### PROBLEM TO WORK ON
In the entries below, find every line with the string "margin" and copy it.

======== DATASET ENTRIES

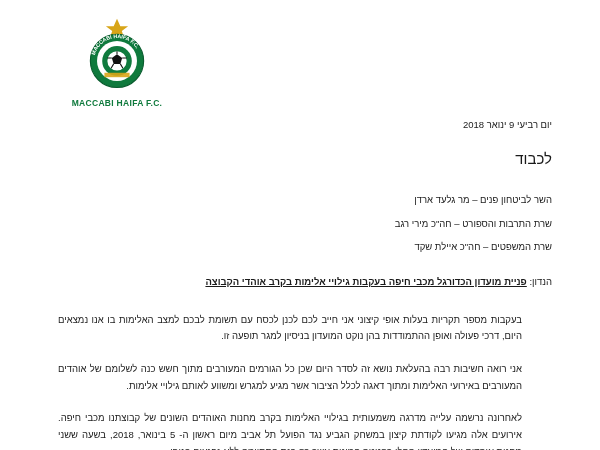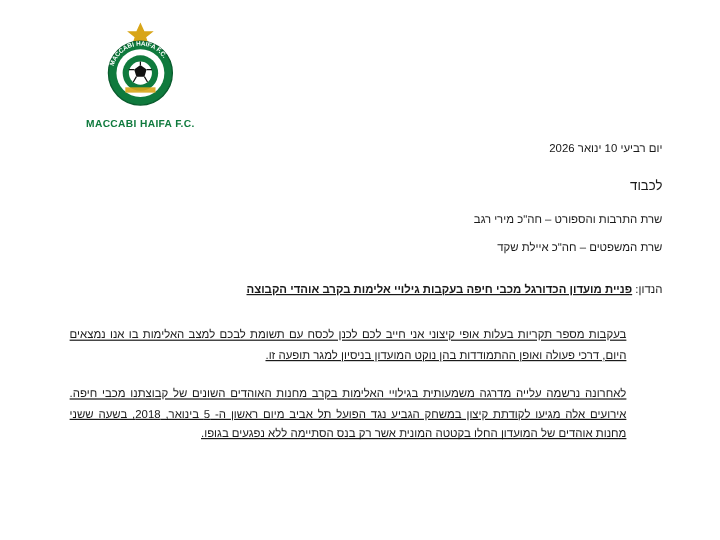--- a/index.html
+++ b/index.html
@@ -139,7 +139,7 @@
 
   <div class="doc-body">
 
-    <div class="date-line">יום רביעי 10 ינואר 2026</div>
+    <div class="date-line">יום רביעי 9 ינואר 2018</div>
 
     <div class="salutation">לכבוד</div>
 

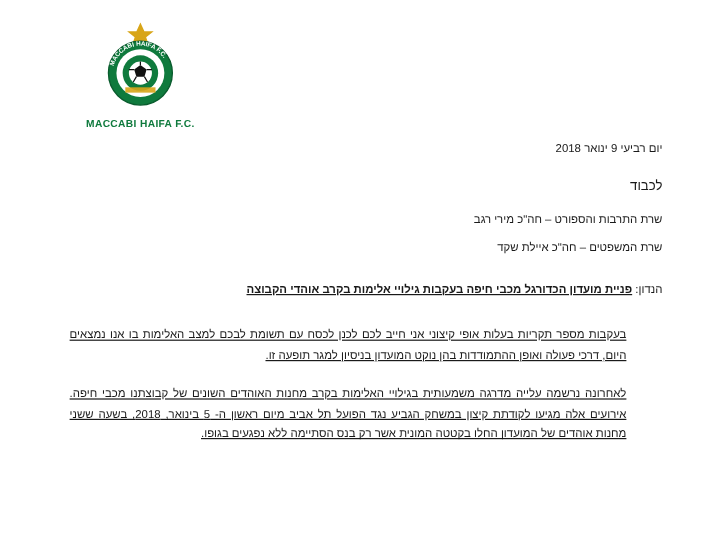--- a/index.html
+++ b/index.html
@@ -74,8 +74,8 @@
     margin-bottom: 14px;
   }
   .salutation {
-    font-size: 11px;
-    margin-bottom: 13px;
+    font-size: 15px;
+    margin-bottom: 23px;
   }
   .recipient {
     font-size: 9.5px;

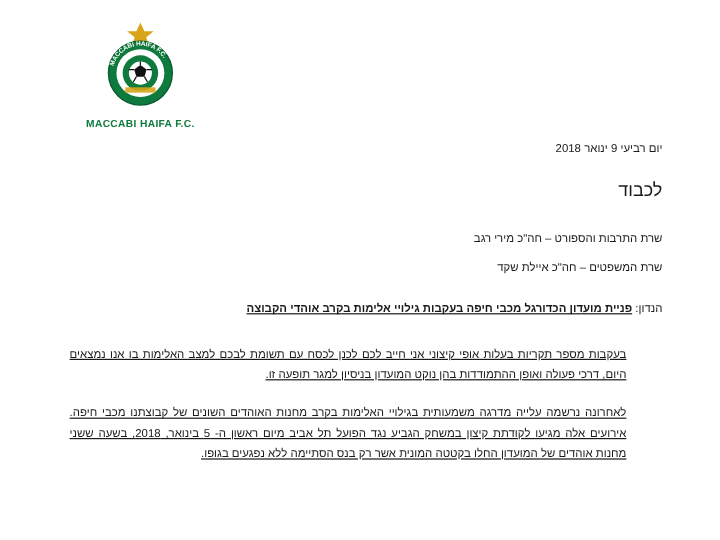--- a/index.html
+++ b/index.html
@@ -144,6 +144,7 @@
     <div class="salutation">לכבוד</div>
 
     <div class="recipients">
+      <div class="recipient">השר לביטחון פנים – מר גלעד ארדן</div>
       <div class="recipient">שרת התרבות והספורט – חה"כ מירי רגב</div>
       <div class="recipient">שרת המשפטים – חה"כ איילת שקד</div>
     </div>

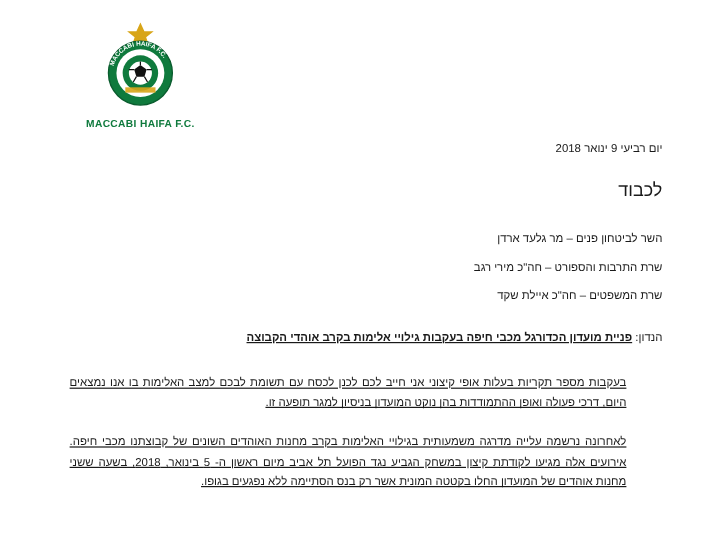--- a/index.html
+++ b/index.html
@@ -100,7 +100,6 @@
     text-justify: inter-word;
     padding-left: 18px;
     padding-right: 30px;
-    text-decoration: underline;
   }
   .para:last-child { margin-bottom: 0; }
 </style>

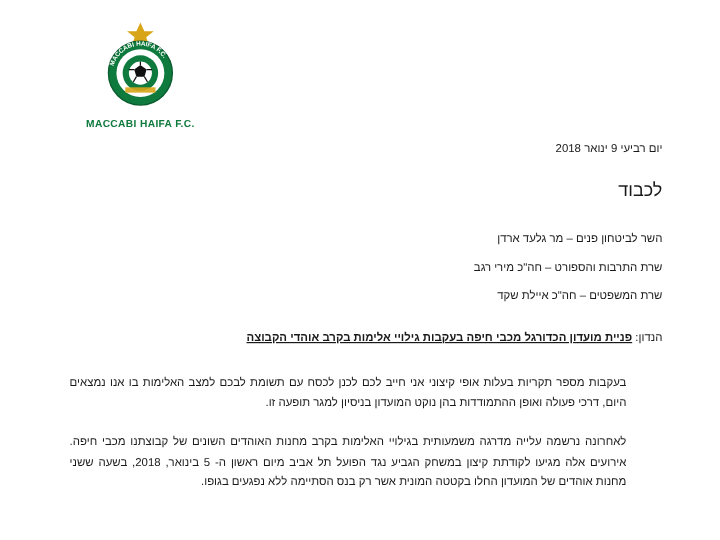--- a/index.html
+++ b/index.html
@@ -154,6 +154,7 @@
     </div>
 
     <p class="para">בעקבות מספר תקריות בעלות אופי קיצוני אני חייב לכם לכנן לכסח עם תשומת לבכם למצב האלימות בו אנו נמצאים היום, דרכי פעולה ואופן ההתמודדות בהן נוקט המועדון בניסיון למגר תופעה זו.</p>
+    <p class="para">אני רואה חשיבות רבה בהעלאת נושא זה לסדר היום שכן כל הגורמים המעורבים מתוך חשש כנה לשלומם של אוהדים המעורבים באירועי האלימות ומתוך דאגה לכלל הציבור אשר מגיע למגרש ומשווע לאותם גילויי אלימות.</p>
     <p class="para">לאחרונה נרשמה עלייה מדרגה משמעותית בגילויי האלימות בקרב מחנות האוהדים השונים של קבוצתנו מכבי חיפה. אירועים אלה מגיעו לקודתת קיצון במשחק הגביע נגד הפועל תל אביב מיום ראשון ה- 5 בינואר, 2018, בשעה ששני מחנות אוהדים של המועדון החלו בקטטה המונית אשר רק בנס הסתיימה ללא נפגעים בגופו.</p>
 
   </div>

================
======== DATASET ENTRIES

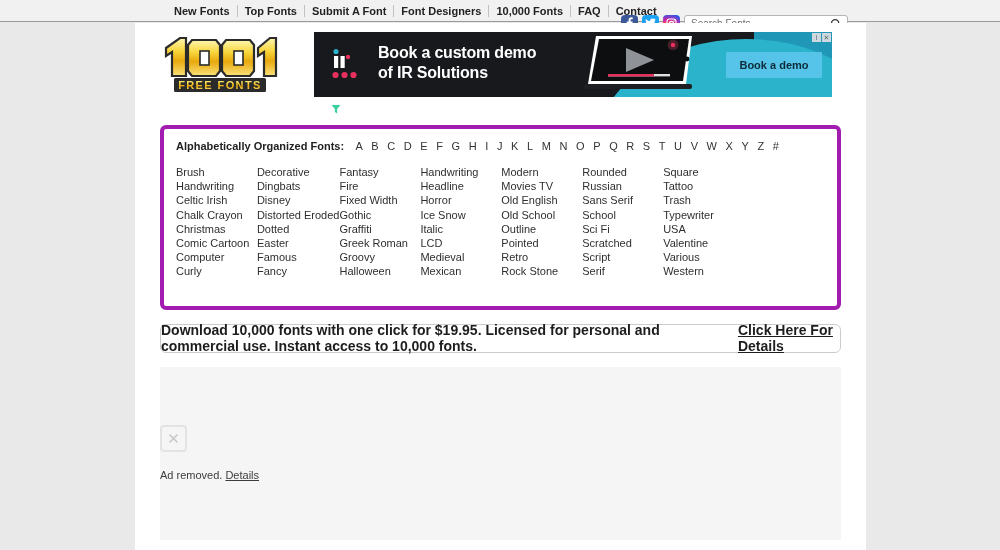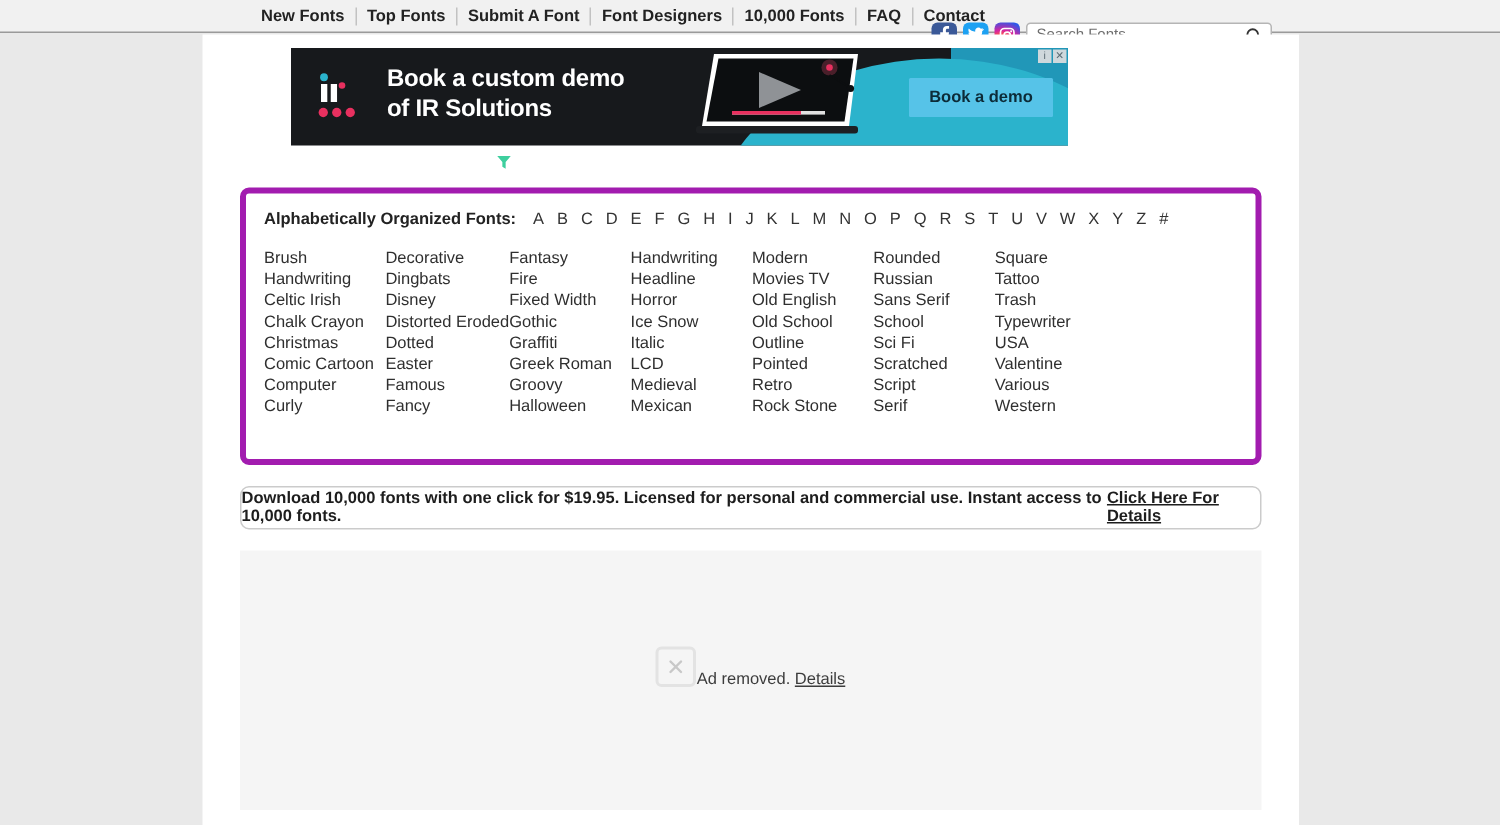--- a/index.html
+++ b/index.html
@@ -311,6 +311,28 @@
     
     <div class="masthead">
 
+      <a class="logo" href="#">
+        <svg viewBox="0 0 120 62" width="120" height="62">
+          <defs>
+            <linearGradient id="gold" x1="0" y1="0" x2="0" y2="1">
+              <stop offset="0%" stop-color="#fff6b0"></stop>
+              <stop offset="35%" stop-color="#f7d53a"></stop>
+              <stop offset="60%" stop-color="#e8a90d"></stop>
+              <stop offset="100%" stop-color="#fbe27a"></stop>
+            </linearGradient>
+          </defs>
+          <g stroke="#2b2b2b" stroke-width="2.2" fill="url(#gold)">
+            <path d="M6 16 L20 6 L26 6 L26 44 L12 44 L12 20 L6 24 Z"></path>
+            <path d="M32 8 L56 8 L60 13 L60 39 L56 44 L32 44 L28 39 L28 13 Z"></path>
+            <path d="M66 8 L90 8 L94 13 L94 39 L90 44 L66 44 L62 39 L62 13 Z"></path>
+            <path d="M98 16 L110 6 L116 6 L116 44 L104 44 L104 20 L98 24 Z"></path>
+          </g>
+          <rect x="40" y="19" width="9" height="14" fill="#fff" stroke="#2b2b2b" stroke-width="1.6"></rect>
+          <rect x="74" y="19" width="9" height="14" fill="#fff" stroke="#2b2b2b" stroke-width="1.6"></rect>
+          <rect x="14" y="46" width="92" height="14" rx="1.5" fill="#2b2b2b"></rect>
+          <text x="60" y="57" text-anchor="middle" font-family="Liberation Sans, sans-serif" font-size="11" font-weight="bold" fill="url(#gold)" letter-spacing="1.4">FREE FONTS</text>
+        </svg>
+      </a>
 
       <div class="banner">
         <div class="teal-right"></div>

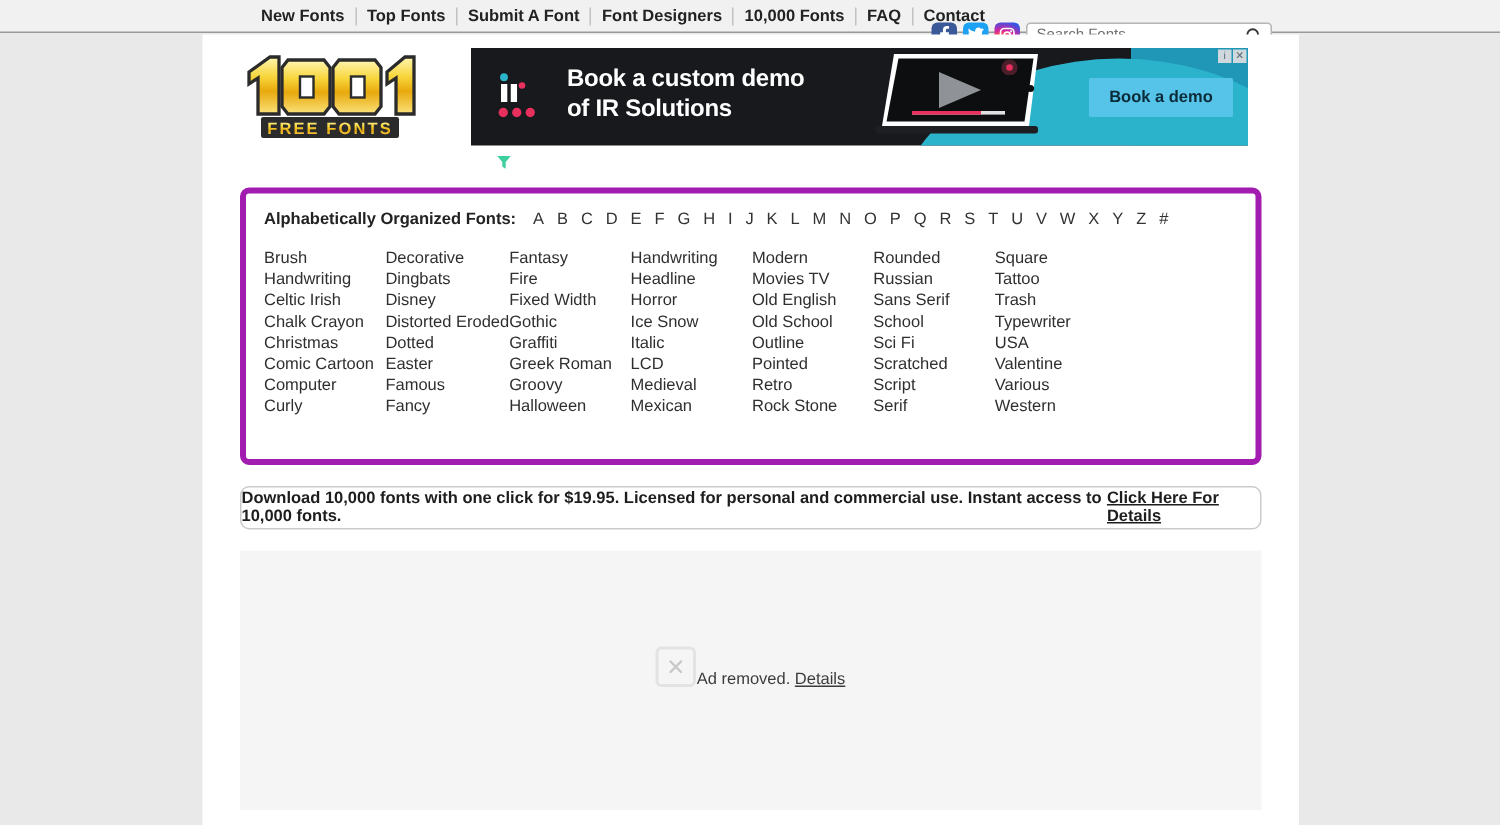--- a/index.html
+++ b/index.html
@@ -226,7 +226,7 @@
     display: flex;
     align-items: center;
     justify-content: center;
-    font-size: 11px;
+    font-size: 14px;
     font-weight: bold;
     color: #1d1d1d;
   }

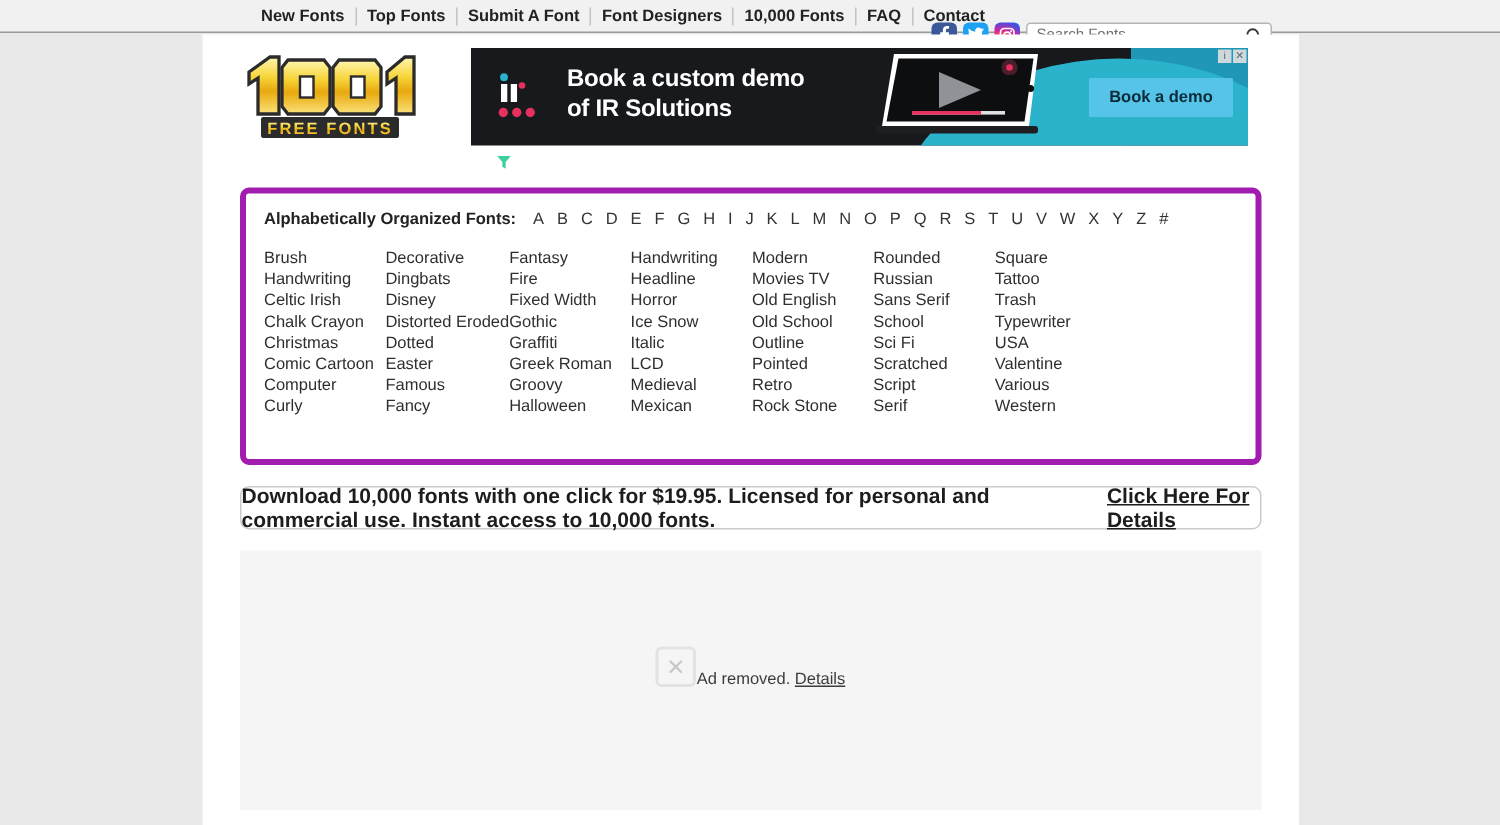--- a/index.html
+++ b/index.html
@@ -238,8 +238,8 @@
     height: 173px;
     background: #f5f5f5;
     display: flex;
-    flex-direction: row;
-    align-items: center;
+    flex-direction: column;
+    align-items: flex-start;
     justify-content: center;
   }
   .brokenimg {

================

### OUTPUT
     margin-bottom: 14px;
-    margin-bottom: 13px;
+    margin-bottom: 23px;
   .para:last-child { margin-bottom: 0; }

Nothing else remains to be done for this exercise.